| Material to process |
● ● ●
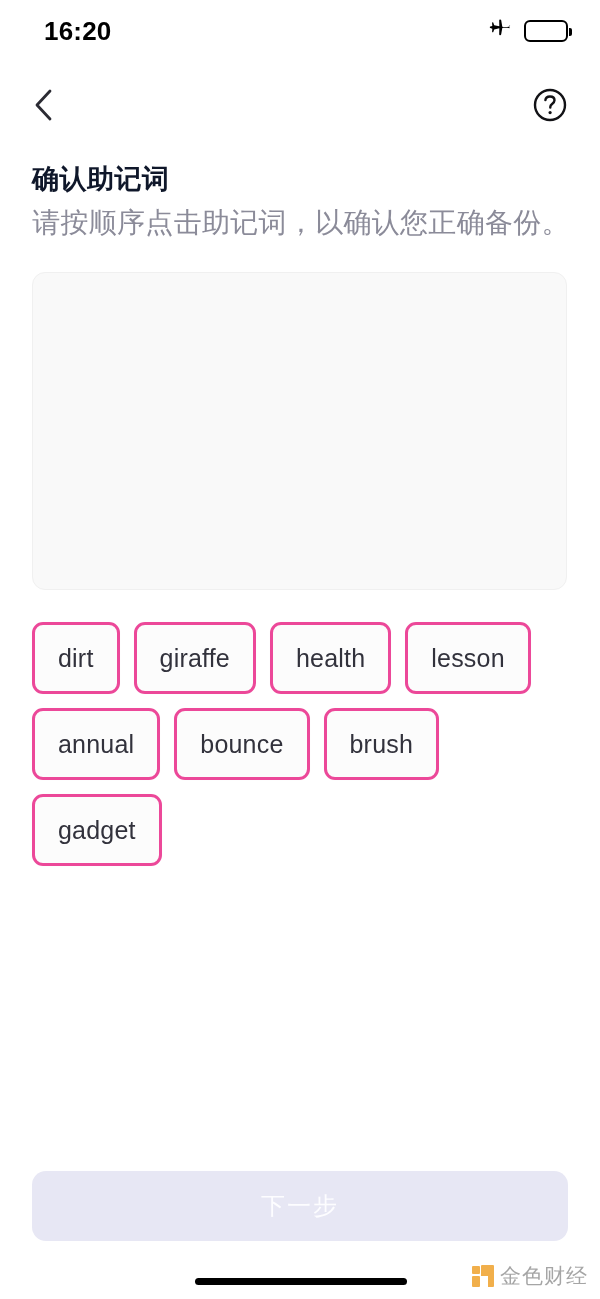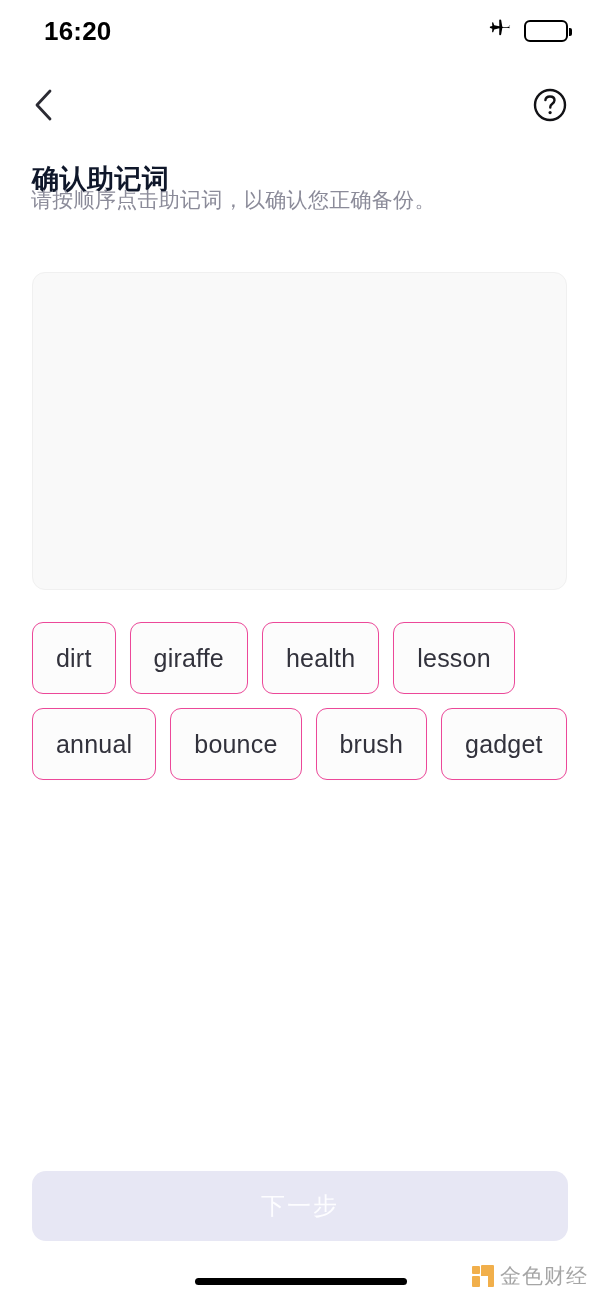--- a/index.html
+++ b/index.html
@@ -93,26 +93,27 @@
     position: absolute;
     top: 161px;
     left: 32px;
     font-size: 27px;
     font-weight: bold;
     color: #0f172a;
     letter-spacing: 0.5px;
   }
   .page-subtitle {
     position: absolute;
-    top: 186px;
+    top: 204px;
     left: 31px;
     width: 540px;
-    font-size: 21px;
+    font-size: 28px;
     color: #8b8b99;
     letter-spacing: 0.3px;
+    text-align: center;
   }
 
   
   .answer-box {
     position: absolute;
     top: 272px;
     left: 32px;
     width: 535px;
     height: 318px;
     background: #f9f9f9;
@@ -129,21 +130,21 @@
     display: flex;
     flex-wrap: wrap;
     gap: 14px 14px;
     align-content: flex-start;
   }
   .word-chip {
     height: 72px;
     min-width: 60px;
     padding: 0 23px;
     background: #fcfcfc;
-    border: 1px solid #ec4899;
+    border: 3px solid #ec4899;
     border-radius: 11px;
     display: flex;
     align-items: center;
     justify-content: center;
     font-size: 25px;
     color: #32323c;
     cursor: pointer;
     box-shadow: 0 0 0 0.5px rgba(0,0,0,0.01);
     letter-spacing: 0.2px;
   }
● ● ●
| Assigned task |
Count how many lines in the data above hold the string "align", and give the number with no other words.

| Response to this task |
3